**What to produce:** Drop the images. Copy every line below character for character.

**Collected data entries:**
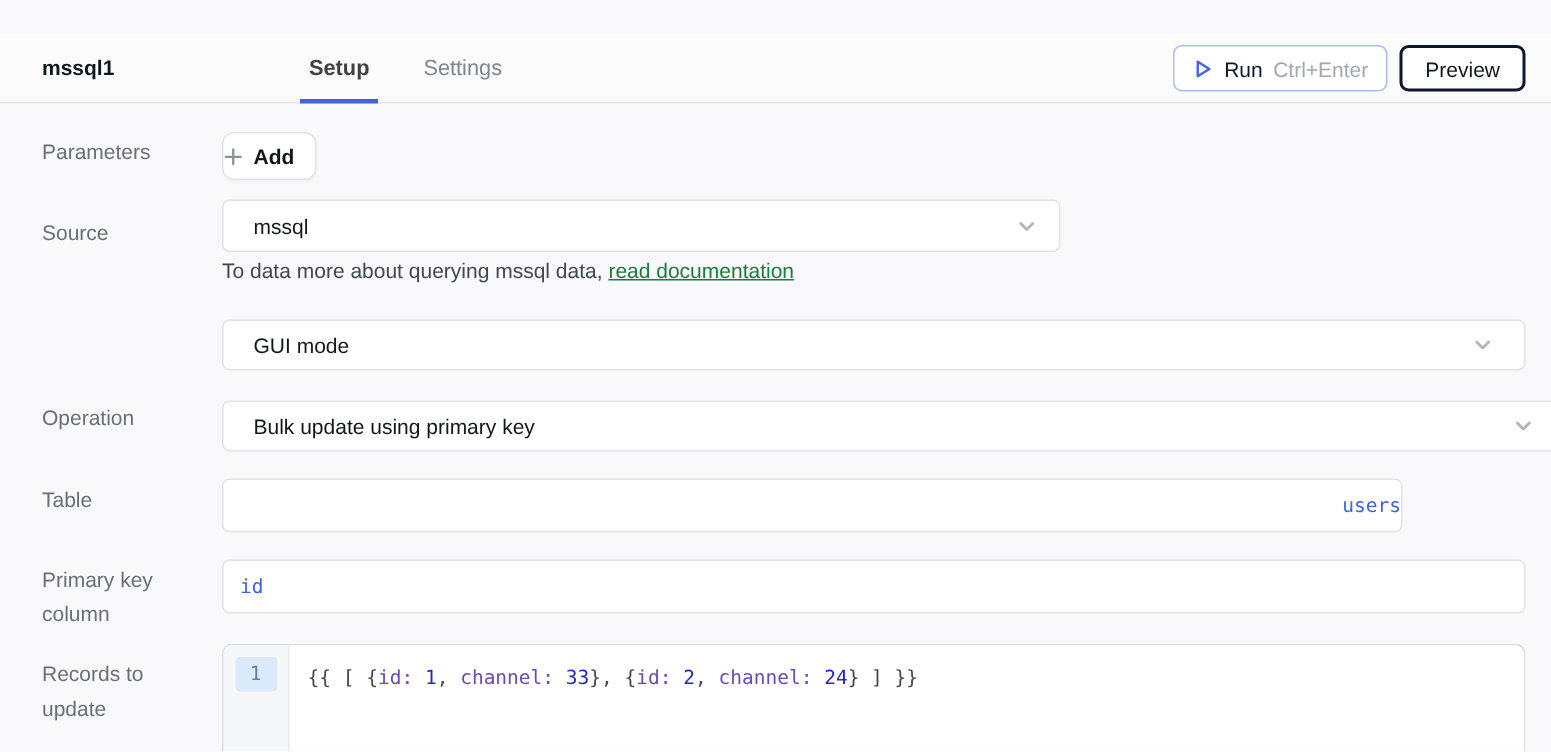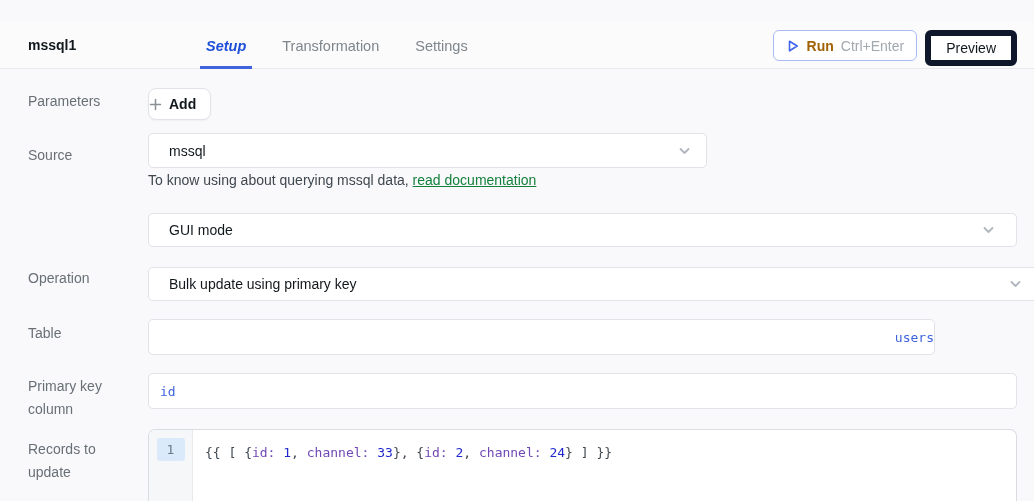--- a/index.html
+++ b/index.html
@@ -12,7 +12,7 @@
   .query-title { position:absolute; left:28px; top:15px; font-size:14px; font-weight:700; color:#11181c; }
   .tabs { position:absolute; left:200px; top:0; height:47px; display:flex; gap:24px; }
   .tab { height:47px; display:flex; align-items:center; padding:0 6px; font-size:14.5px; color:#7e868c; cursor:pointer; border-bottom:3px solid transparent; padding-top:3px; }
-  .tab.active { color:#1d4ed8; font-weight:600; border-bottom-color:#3e63dd;font-style:italic; }
+  .tab.active { color:#404040; font-weight:600; border-bottom-color:#3e63dd; }
   .header-actions { position:absolute; right:17px; top:8px; display:flex; gap:8px; }
   .btn { display:flex; align-items:center; justify-content:center; height:31px; background:#ffffff; border-radius:6px; font-size:14px; cursor:pointer; }
   .run-btn { border:1px solid #a9bbf5; padding:0 12px; gap:7px; }

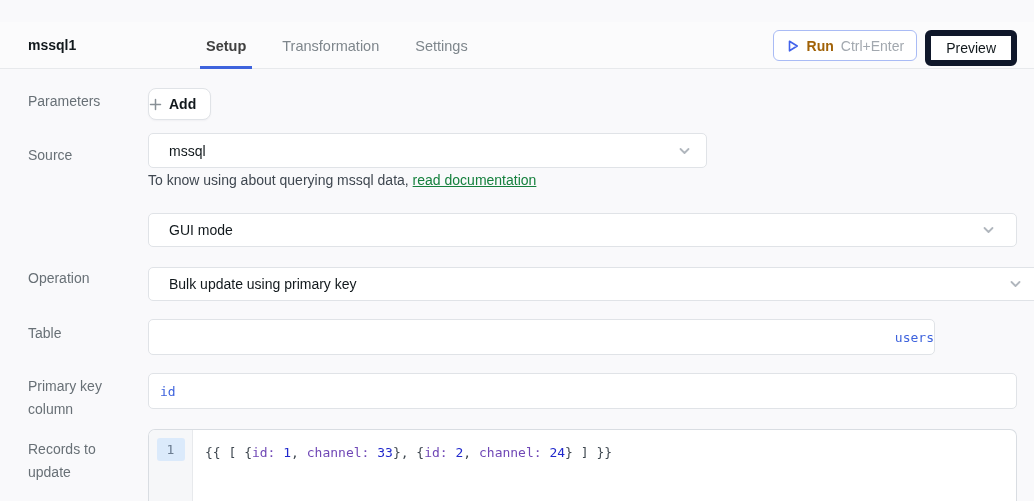--- a/index.html
+++ b/index.html
@@ -52,7 +52,6 @@
 
     <div class="tabs">
       <div class="tab active">Setup</div>
-      <div class="tab">Transformation</div>
       <div class="tab">Settings</div>
     </div>
 

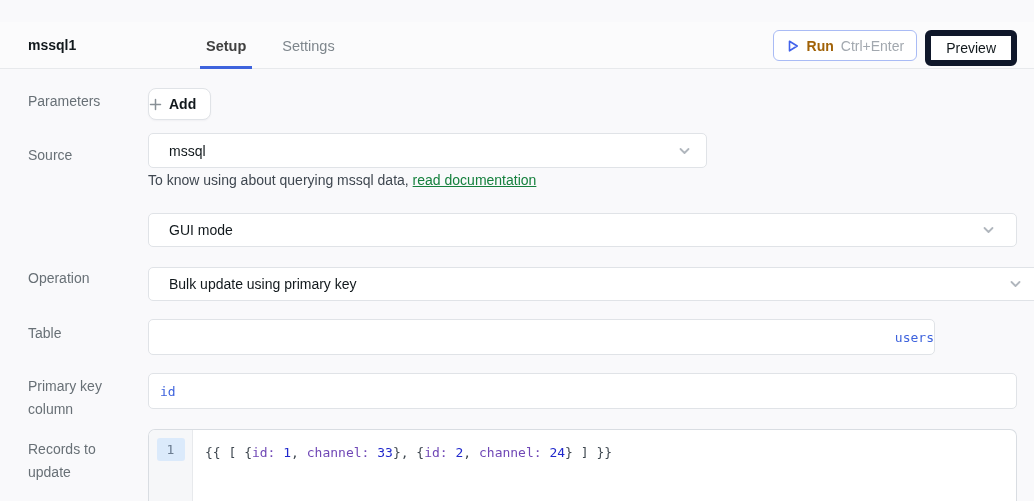--- a/index.html
+++ b/index.html
@@ -16,7 +16,7 @@
   .header-actions { position:absolute; right:17px; top:8px; display:flex; gap:8px; }
   .btn { display:flex; align-items:center; justify-content:center; height:31px; background:#ffffff; border-radius:6px; font-size:14px; cursor:pointer; }
   .run-btn { border:1px solid #a9bbf5; padding:0 12px; gap:7px; }
-  .run-label { font-weight:700; color:#a16207; }
+  .run-label { font-weight:400; color:#0f172a; }
   .run-shortcut { color:#a2a8af; }
   .preview-btn { border:6px solid #0f172a; padding:12px 15px; font-weight:500; color:#11181c; }
 

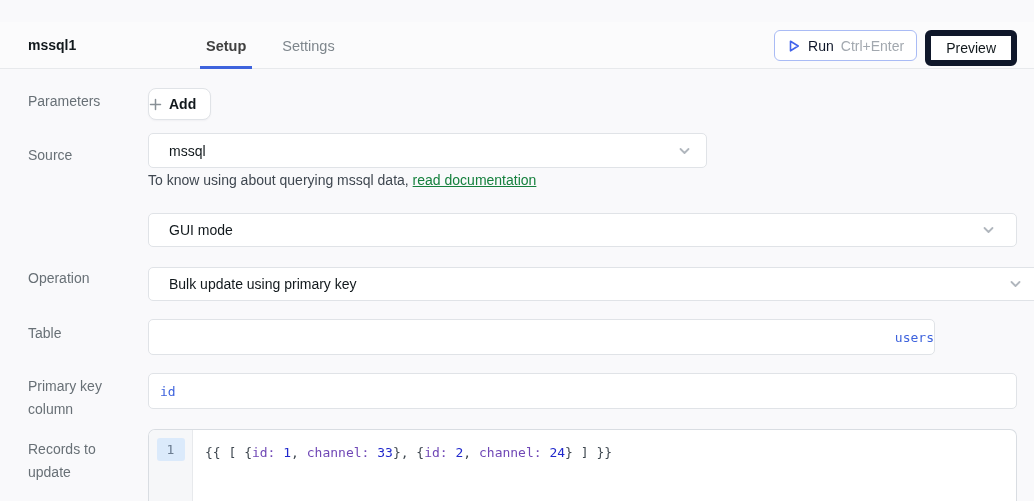--- a/index.html
+++ b/index.html
@@ -18,7 +18,7 @@
   .run-btn { border:1px solid #a9bbf5; padding:0 12px; gap:7px; }
   .run-label { font-weight:400; color:#0f172a; }
   .run-shortcut { color:#a2a8af; }
-  .preview-btn { border:6px solid #0f172a; padding:12px 15px; font-weight:500; color:#11181c; }
+  .preview-btn { border:2px solid #0f172a; padding:12px 15px; font-weight:500; color:#11181c; }
 
   
   .field-label { position:absolute; left:28px; width:112px; font-size:14px; line-height:23px; color:#687076; }

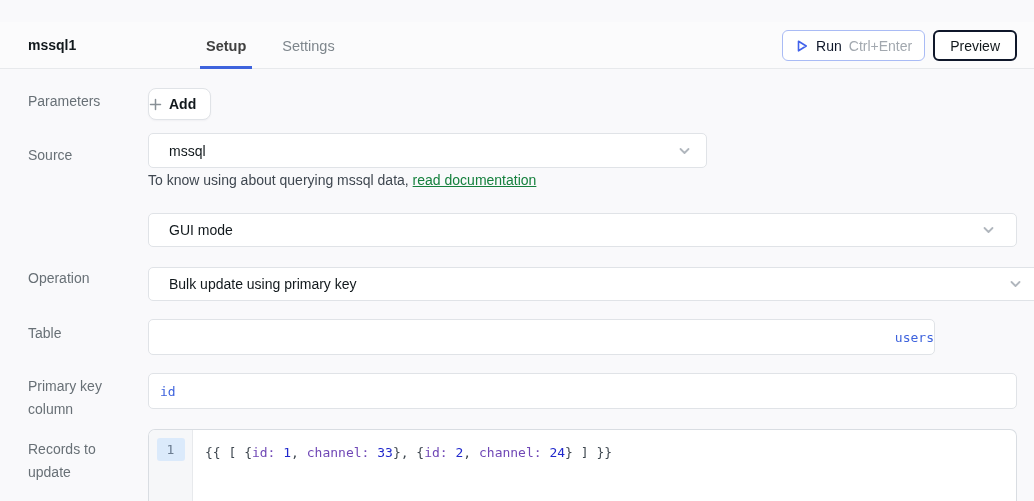--- a/index.html
+++ b/index.html
@@ -89,7 +89,7 @@
     </span>
   </div>
   <div class="helper">
-    <span>To know using about querying mssql data, </span><a>read documentation</a>
+    <span>To data more about querying mssql data, </span><a>read documentation</a>
   </div>
 
   <div class="select" style="left:148px; top:191px; width:869px; height:34px;">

**Answer for this exercise:**
--- a/index.html
+++ b/index.html
@@ -12,7 +12,7 @@
   .query-title { position:absolute; left:28px; top:15px; font-size:14px; font-weight:700; color:#11181c; }
   .tabs { position:absolute; left:200px; top:0; height:47px; display:flex; gap:24px; }
   .tab { height:47px; display:flex; align-items:center; padding:0 6px; font-size:14.5px; color:#7e868c; cursor:pointer; border-bottom:3px solid transparent; padding-top:3px; }
-  .tab.active { color:#1d4ed8; font-weight:600; border-bottom-color:#3e63dd;font-style:italic; }
+  .tab.active { color:#404040; font-weight:600; border-bottom-color:#3e63dd; }
   .header-actions { position:absolute; right:17px; top:8px; display:flex; gap:8px; }
   .btn { display:flex; align-items:center; justify-content:center; height:31px; background:#ffffff; border-radius:6px; font-size:14px; cursor:pointer; }
   .run-btn { border:1px solid #a9bbf5; padding:0 12px; gap:7px; }

--- a/index.html
+++ b/index.html
@@ -52,7 +52,6 @@
 
     <div class="tabs">
       <div class="tab active">Setup</div>
-      <div class="tab">Transformation</div>
       <div class="tab">Settings</div>
     </div>
 

--- a/index.html
+++ b/index.html
@@ -16,7 +16,7 @@
   .header-actions { position:absolute; right:17px; top:8px; display:flex; gap:8px; }
   .btn { display:flex; align-items:center; justify-content:center; height:31px; background:#ffffff; border-radius:6px; font-size:14px; cursor:pointer; }
   .run-btn { border:1px solid #a9bbf5; padding:0 12px; gap:7px; }
-  .run-label { font-weight:700; color:#a16207; }
+  .run-label { font-weight:400; color:#0f172a; }
   .run-shortcut { color:#a2a8af; }
   .preview-btn { border:6px solid #0f172a; padding:12px 15px; font-weight:500; color:#11181c; }
 

--- a/index.html
+++ b/index.html
@@ -18,7 +18,7 @@
   .run-btn { border:1px solid #a9bbf5; padding:0 12px; gap:7px; }
   .run-label { font-weight:400; color:#0f172a; }
   .run-shortcut { color:#a2a8af; }
-  .preview-btn { border:6px solid #0f172a; padding:12px 15px; font-weight:500; color:#11181c; }
+  .preview-btn { border:2px solid #0f172a; padding:12px 15px; font-weight:500; color:#11181c; }
 
   
   .field-label { position:absolute; left:28px; width:112px; font-size:14px; line-height:23px; color:#687076; }

--- a/index.html
+++ b/index.html
@@ -89,7 +89,7 @@
     </span>
   </div>
   <div class="helper">
-    <span>To know using about querying mssql data, </span><a>read documentation</a>
+    <span>To data more about querying mssql data, </span><a>read documentation</a>
   </div>
 
   <div class="select" style="left:148px; top:191px; width:869px; height:34px;">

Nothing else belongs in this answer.